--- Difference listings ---
************
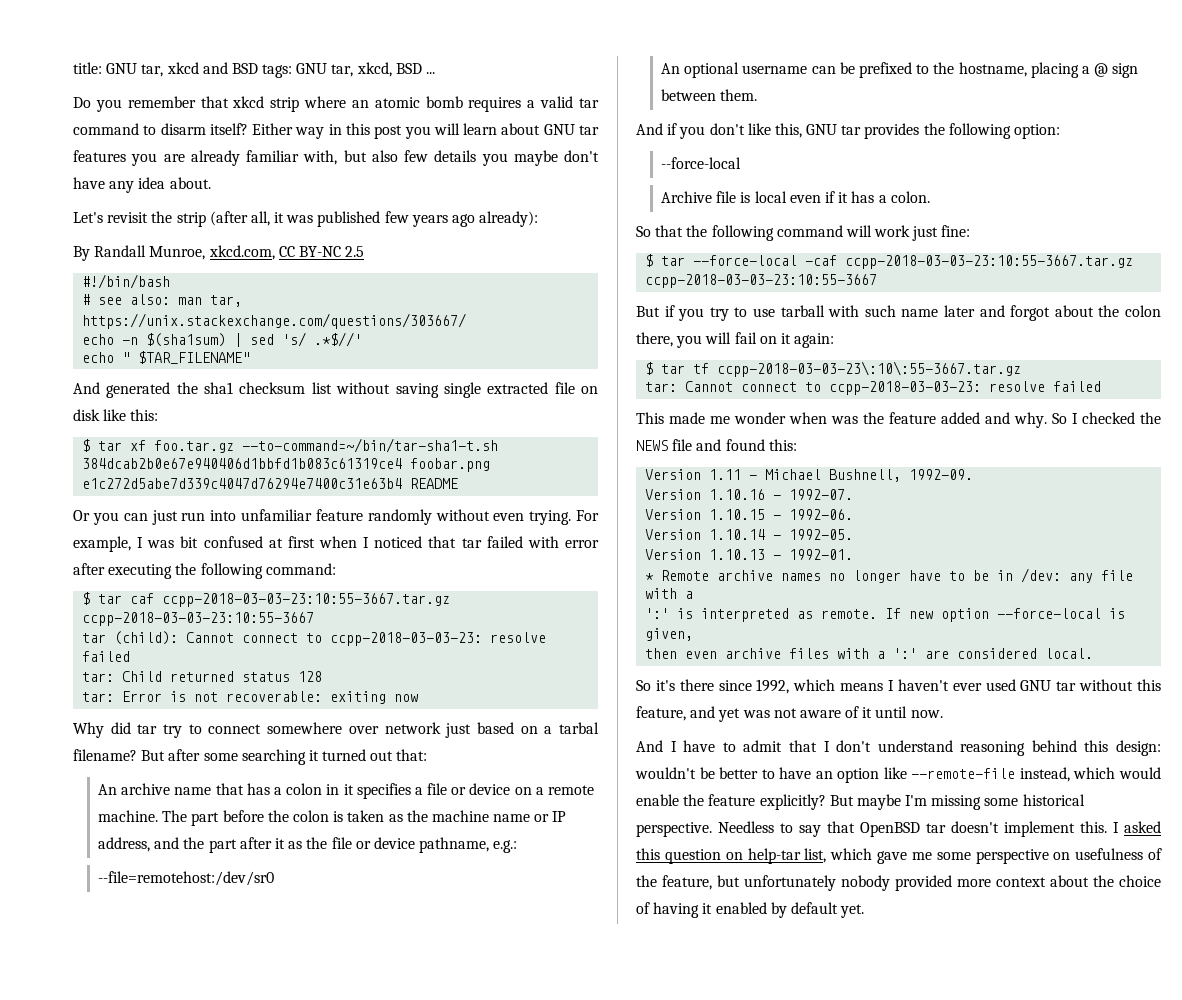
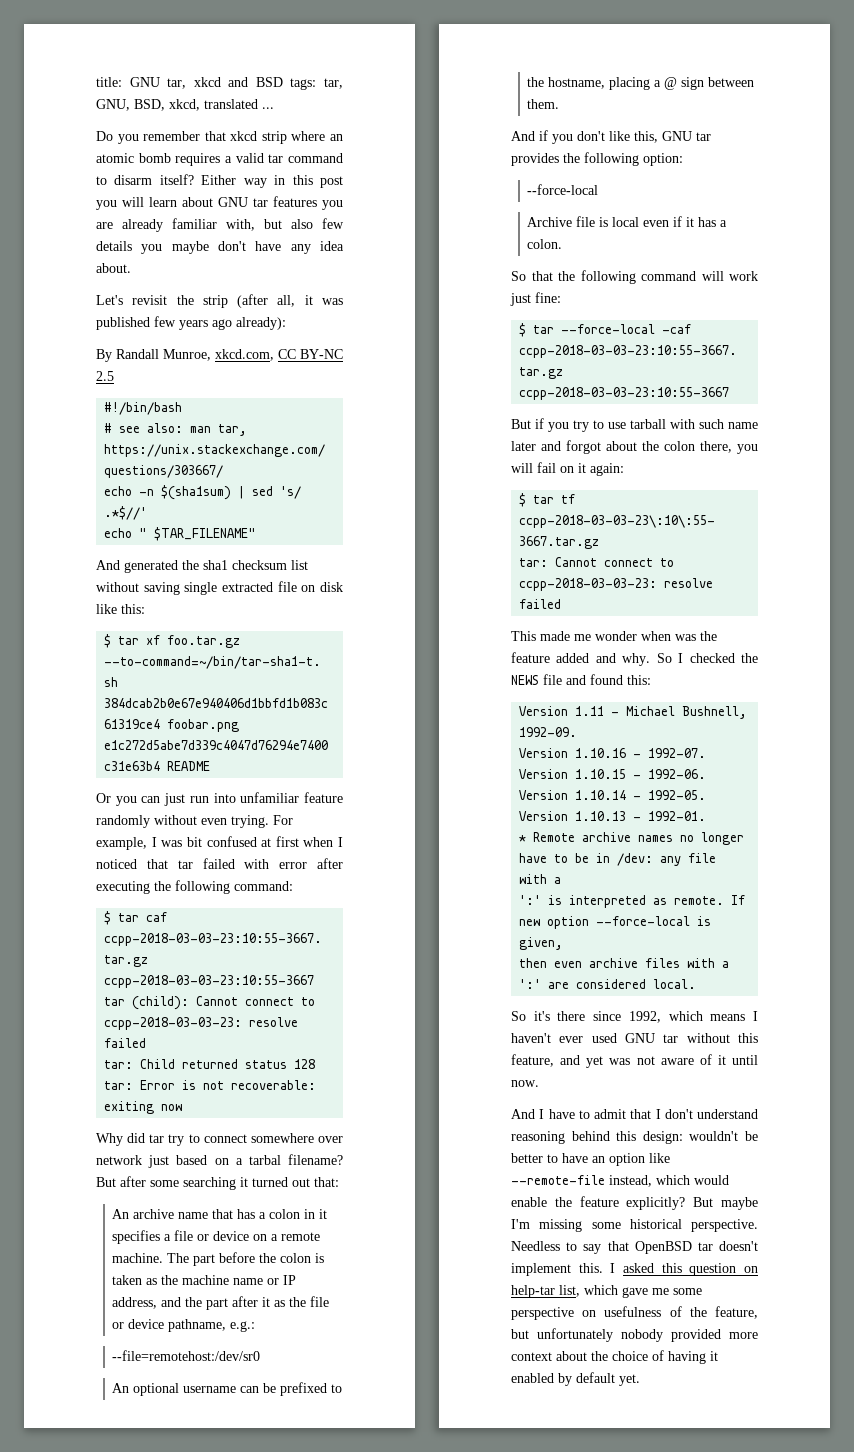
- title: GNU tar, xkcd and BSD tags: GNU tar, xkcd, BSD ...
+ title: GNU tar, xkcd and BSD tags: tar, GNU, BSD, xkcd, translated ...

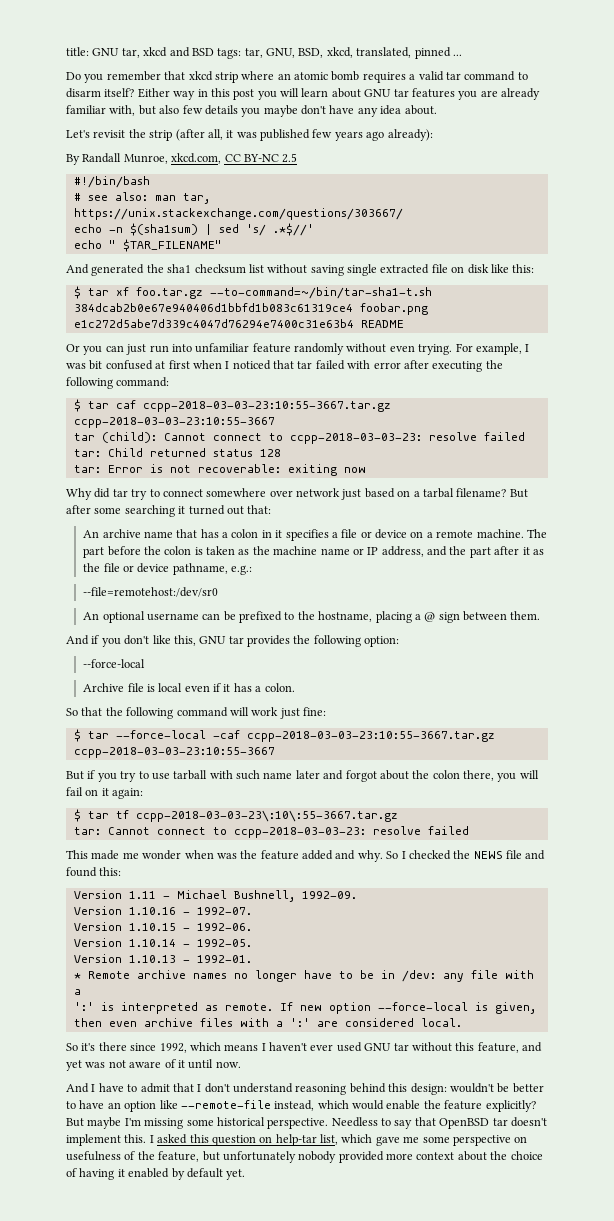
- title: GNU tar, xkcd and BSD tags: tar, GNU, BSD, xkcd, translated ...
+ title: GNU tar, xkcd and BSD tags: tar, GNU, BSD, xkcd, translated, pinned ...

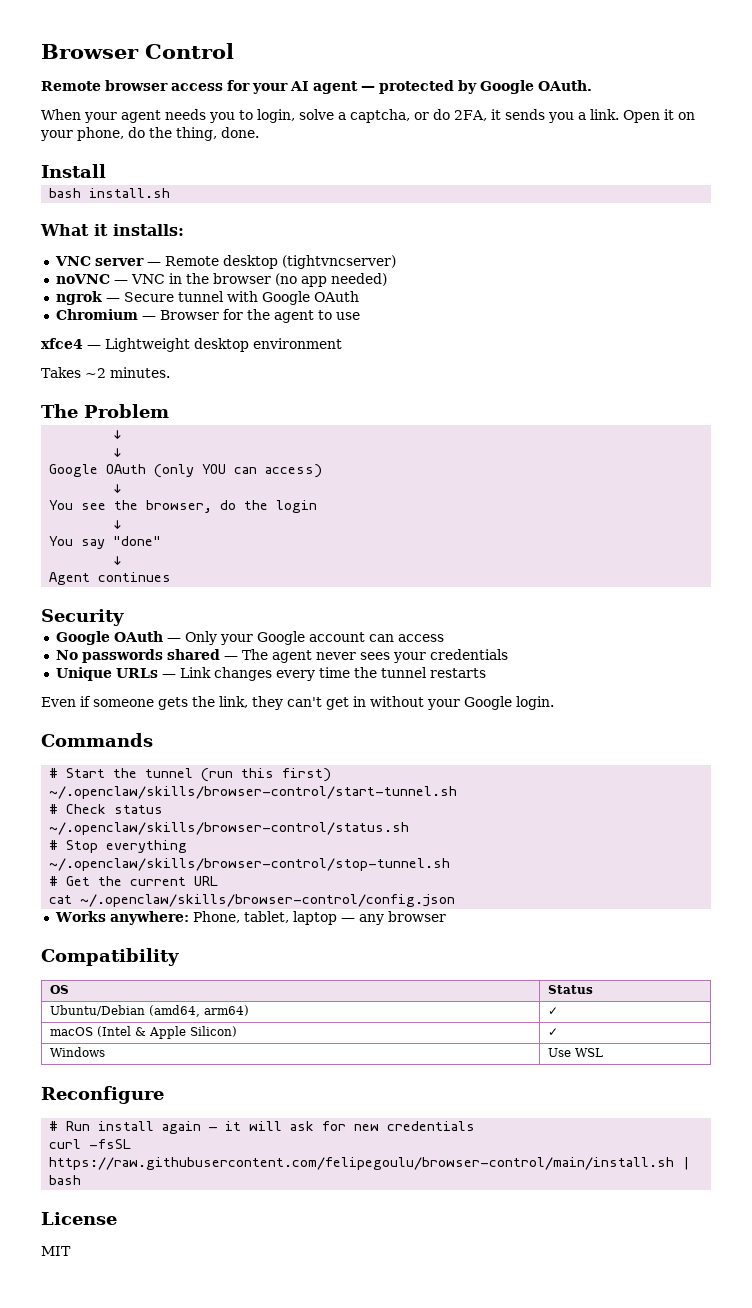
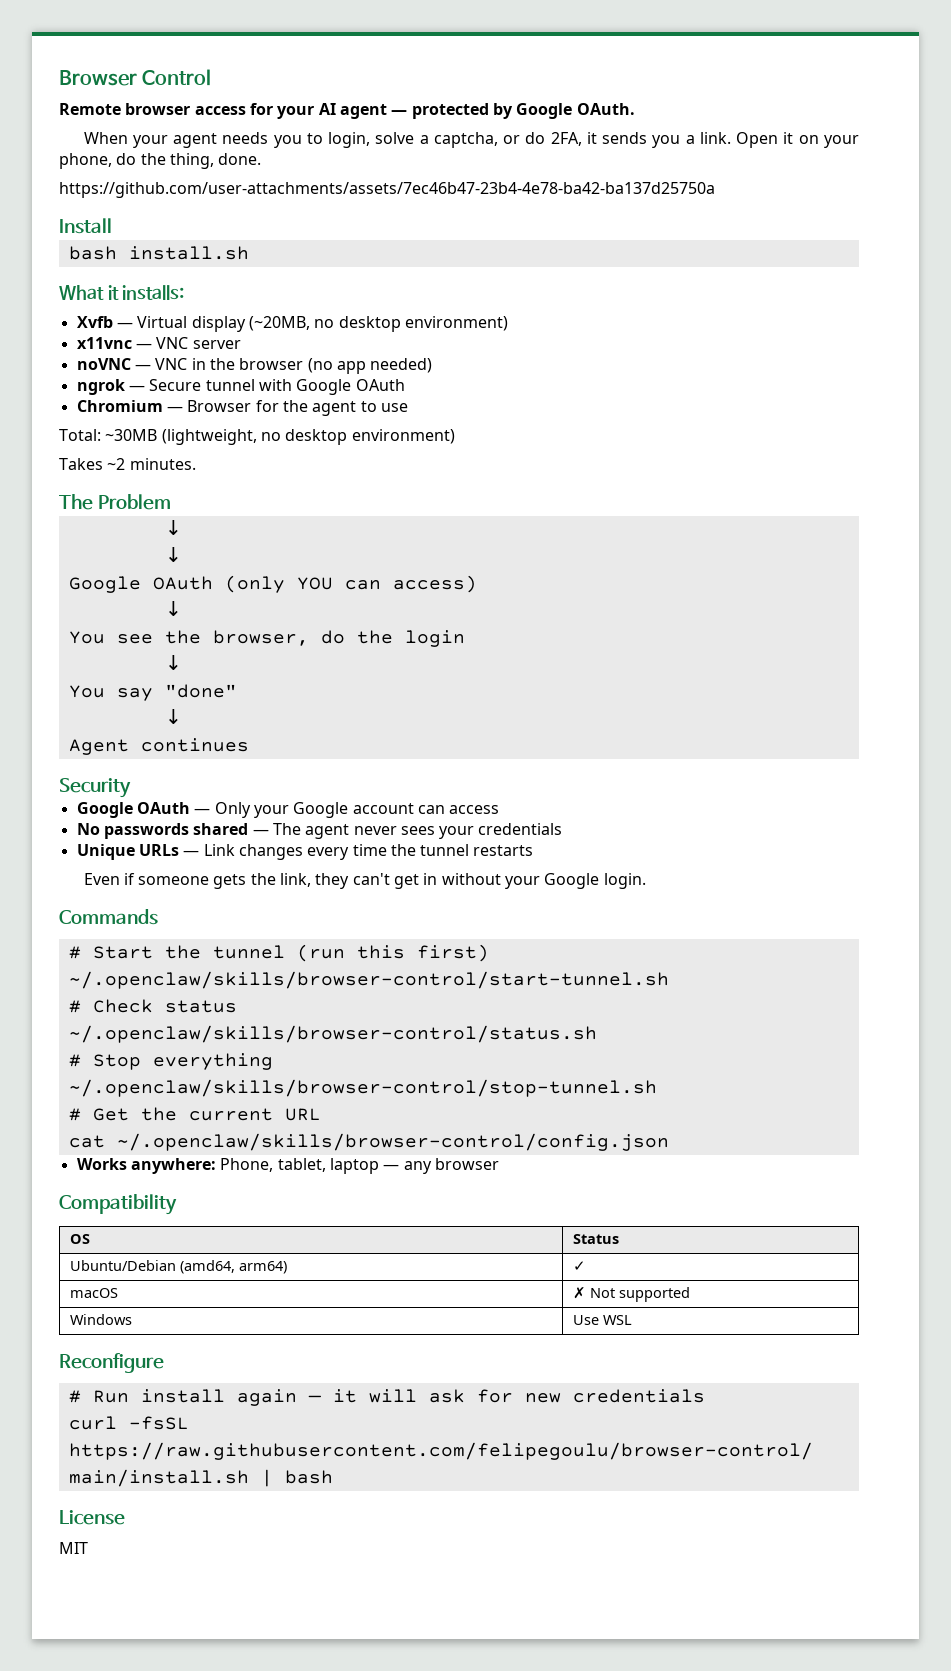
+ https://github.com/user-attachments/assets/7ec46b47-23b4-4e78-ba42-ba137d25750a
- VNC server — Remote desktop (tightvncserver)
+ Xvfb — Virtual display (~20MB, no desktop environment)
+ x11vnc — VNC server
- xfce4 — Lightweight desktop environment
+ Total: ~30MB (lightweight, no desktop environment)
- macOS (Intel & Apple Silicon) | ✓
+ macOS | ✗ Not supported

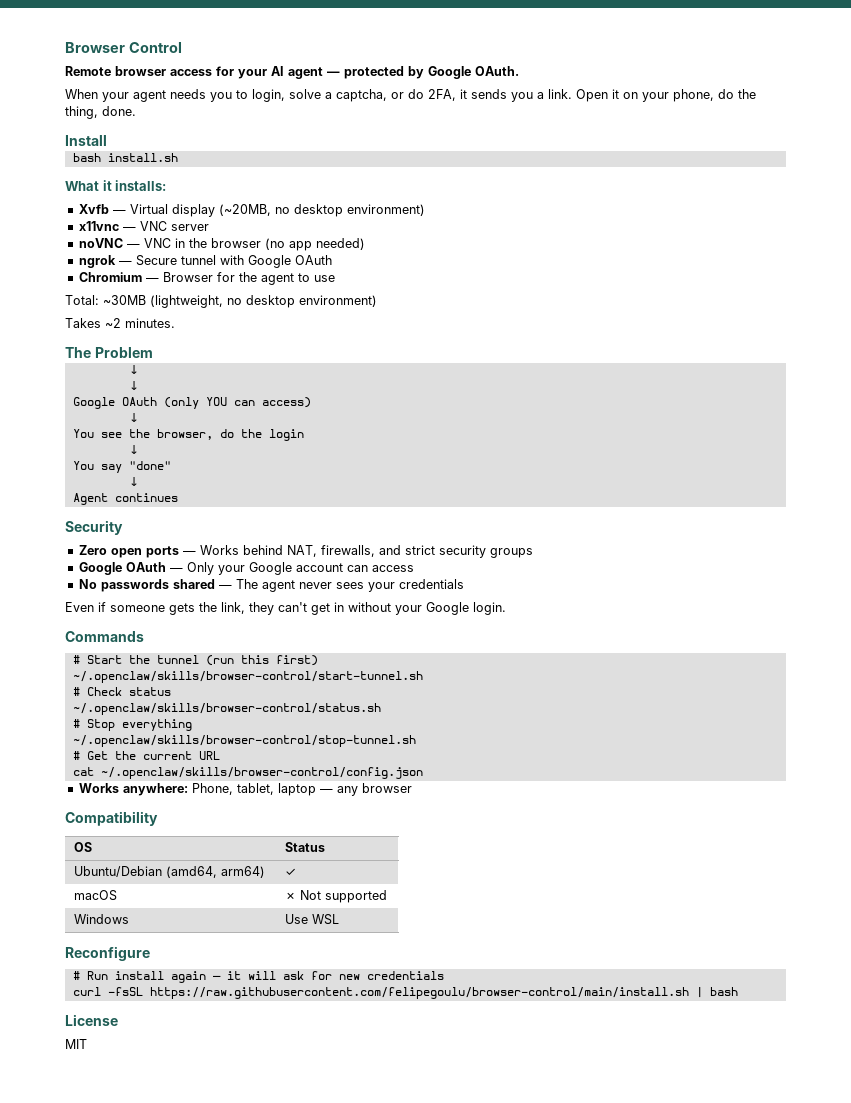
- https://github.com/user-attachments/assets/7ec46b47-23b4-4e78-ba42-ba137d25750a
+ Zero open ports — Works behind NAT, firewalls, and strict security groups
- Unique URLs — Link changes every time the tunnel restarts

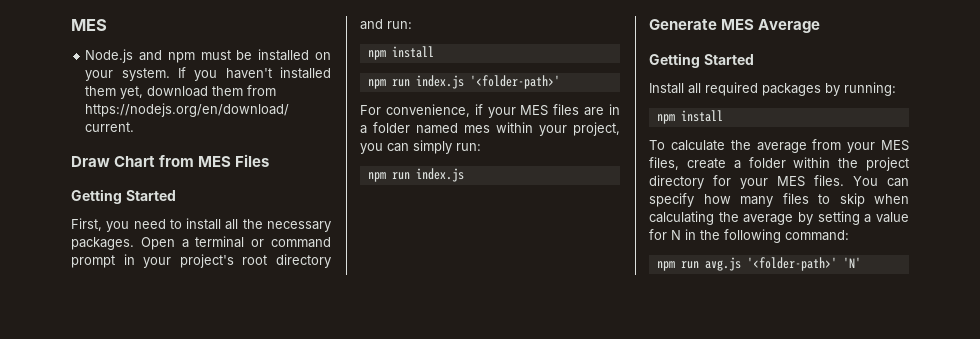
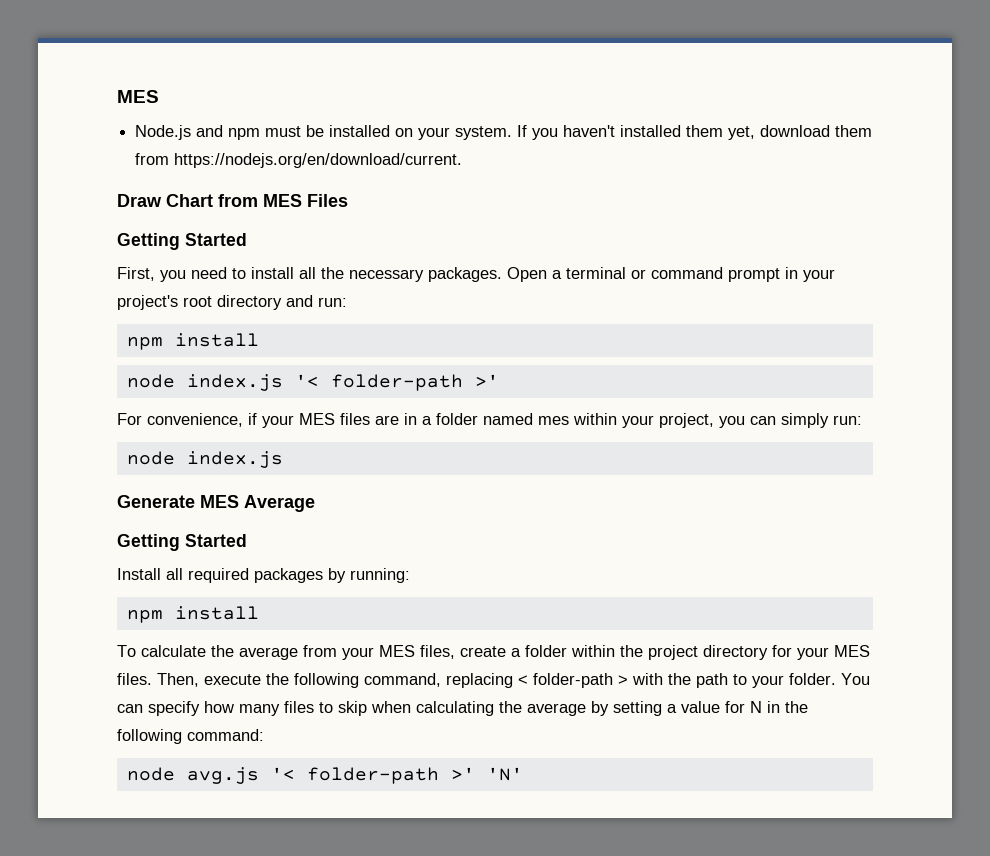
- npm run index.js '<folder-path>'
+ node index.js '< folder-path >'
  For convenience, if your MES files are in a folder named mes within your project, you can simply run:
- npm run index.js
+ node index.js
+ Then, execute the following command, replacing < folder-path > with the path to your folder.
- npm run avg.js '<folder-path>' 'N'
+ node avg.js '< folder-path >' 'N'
************
--- Requirement ---
Exactly as written, give the line containing "- npm run avg.js '<folder-path>' 'N'" and all remaining lines of the records.

--- Task result ---
- npm run avg.js '<folder-path>' 'N'
+ node avg.js '< folder-path >' 'N'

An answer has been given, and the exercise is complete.